━━━ Dataset excerpts

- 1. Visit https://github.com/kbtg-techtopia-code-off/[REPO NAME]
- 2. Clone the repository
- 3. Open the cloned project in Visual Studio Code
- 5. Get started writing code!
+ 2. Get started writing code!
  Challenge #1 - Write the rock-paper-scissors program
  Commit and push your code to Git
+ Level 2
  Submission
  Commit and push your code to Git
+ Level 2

━━━━━━
━━━ Dataset excerpts

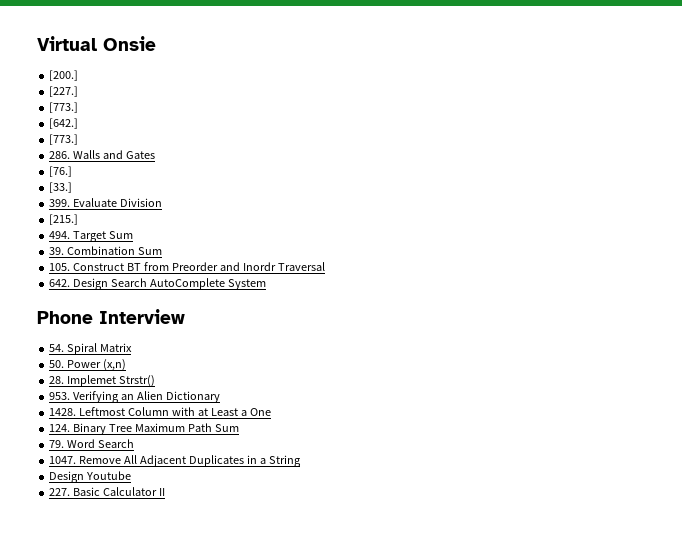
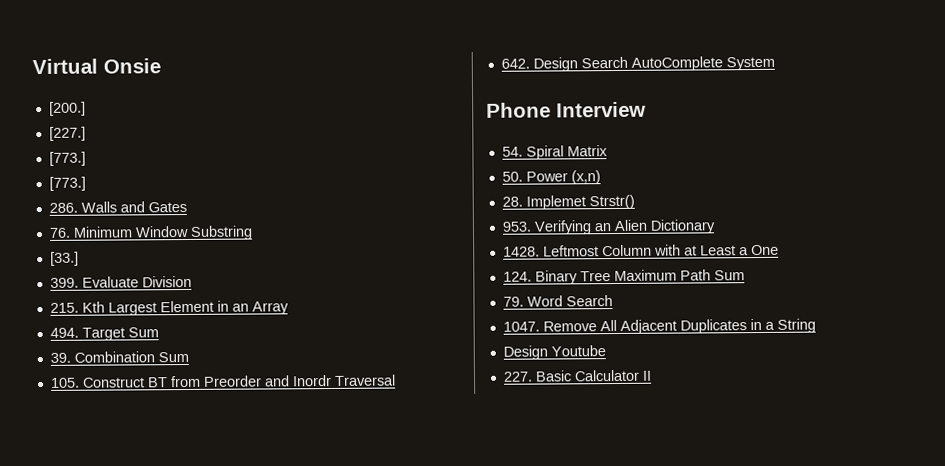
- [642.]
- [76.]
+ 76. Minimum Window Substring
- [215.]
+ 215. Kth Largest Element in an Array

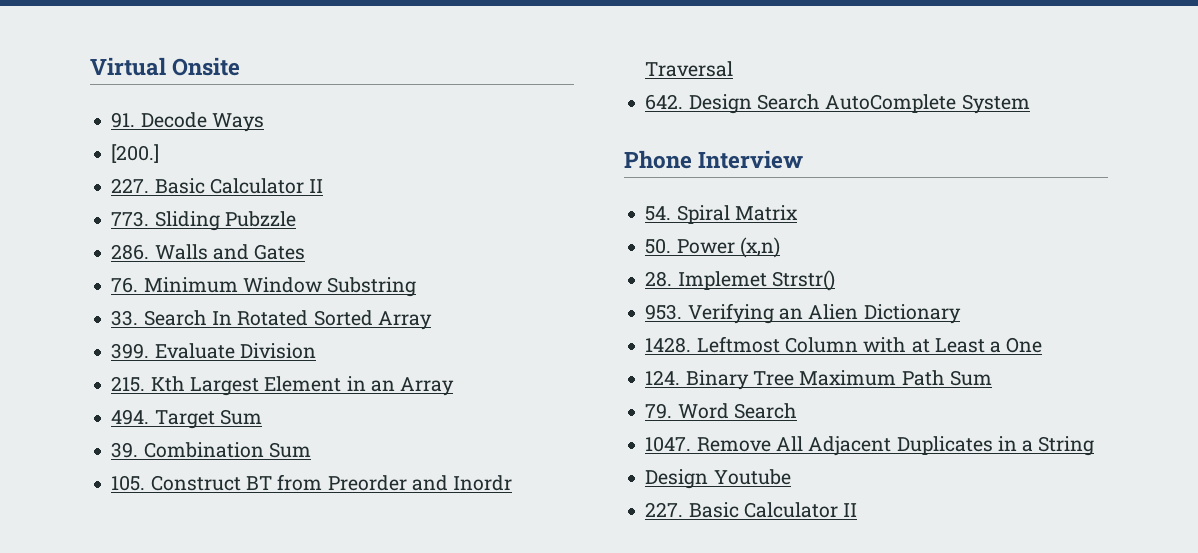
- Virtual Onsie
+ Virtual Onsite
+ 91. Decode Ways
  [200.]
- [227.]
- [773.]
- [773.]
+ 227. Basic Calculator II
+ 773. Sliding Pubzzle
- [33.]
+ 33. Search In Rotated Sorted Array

━━━━━━
━━━ Dataset excerpts

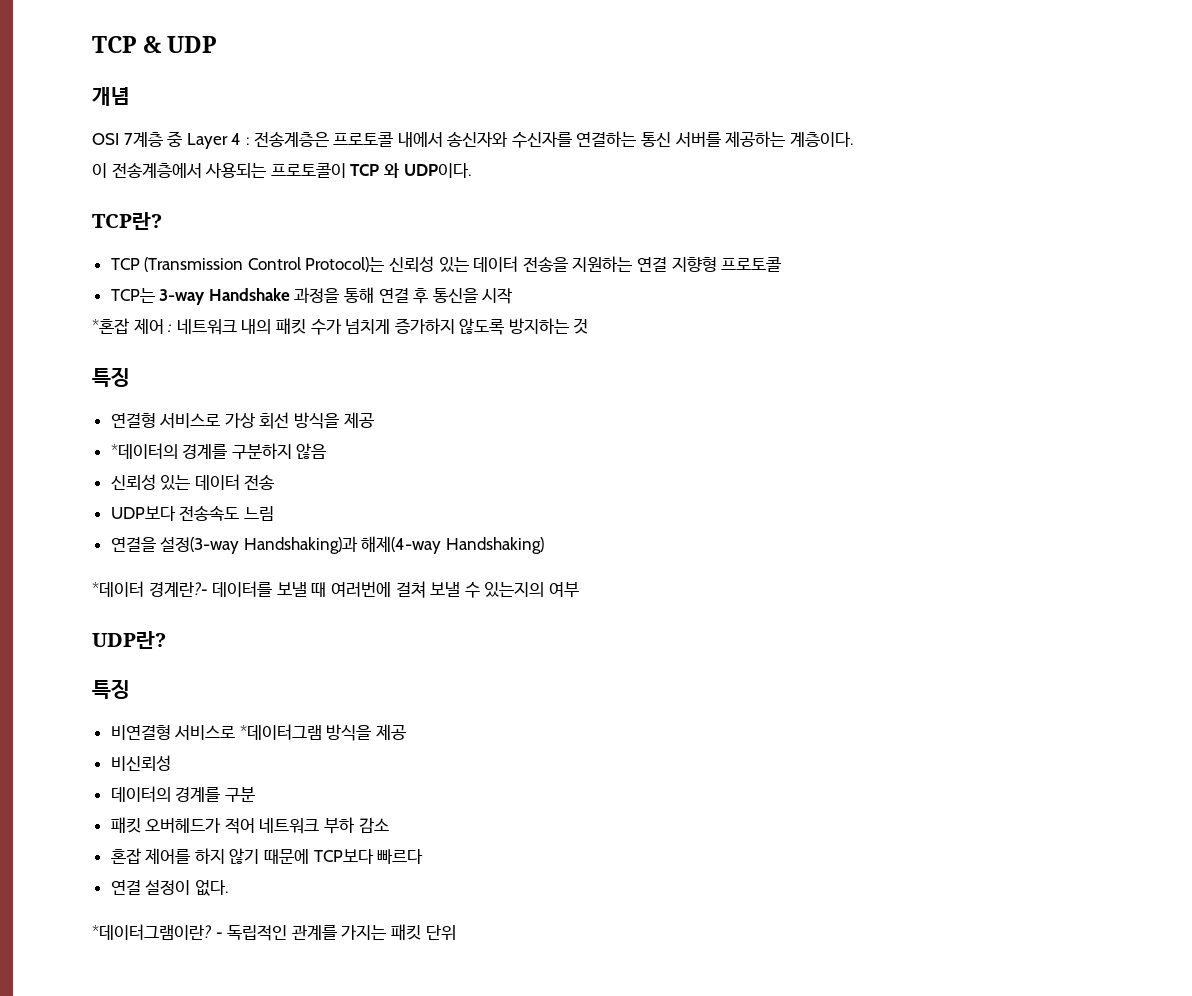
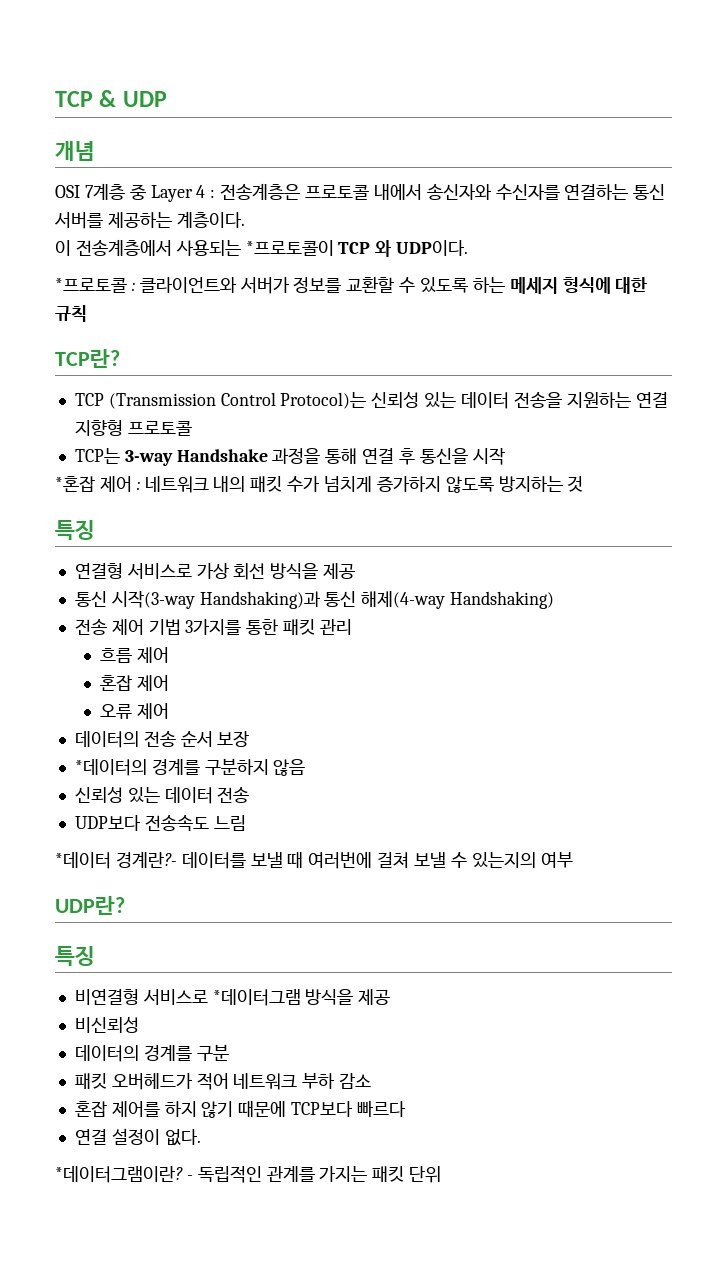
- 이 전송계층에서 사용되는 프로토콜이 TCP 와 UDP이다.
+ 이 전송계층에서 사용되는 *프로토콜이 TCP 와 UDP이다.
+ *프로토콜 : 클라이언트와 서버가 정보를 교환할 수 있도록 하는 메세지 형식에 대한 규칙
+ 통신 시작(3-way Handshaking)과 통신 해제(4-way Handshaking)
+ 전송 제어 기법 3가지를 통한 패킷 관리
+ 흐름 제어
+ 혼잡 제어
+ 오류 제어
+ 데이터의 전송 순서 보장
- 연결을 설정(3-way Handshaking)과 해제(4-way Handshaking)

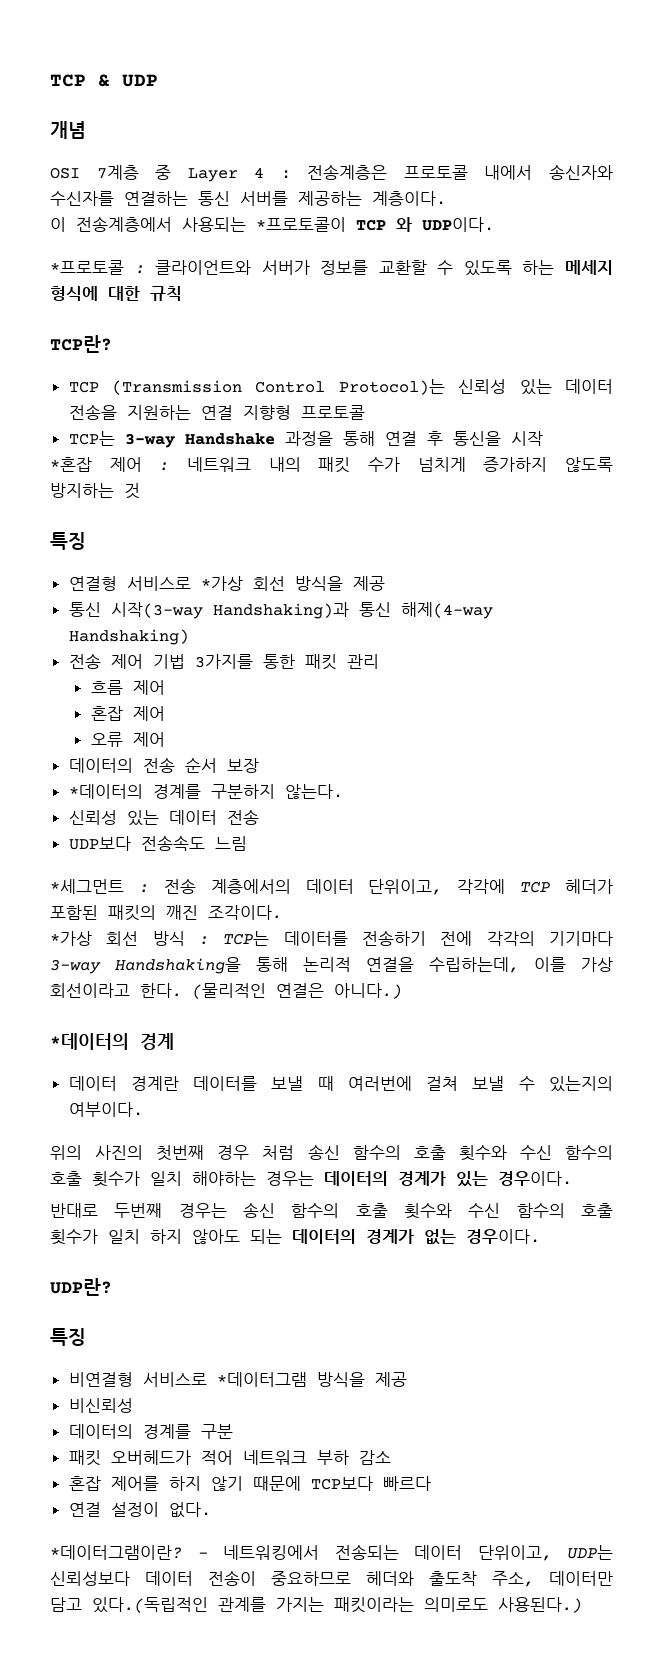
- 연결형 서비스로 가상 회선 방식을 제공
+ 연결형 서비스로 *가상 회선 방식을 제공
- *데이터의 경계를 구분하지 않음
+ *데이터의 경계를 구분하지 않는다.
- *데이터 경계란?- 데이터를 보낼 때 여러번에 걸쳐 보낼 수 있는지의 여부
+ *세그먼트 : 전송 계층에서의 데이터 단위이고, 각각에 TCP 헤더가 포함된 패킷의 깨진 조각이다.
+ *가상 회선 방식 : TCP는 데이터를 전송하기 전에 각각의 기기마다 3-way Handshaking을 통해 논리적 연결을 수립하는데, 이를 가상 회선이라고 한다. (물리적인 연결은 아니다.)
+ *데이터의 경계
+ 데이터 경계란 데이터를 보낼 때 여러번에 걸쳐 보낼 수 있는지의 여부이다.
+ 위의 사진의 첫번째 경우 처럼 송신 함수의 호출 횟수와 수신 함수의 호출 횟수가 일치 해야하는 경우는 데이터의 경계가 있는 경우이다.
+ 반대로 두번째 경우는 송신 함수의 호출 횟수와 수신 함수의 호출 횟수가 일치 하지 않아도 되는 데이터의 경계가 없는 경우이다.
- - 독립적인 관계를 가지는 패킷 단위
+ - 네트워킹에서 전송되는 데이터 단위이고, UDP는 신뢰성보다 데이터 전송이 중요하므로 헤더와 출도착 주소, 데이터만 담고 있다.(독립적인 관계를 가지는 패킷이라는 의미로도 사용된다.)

━━━━━━

• **To do**
The lines above, starting at the one with "- - 독립적인 관계를 가지는 패킷 단위" and ending at the one with "패킷이라는 의미로도 사용된다.)", are the only ones to return, exactly as written.

• **Exercise answer**
- - 독립적인 관계를 가지는 패킷 단위
+ - 네트워킹에서 전송되는 데이터 단위이고, UDP는 신뢰성보다 데이터 전송이 중요하므로 헤더와 출도착 주소, 데이터만 담고 있다.(독립적인 관계를 가지는 패킷이라는 의미로도 사용된다.)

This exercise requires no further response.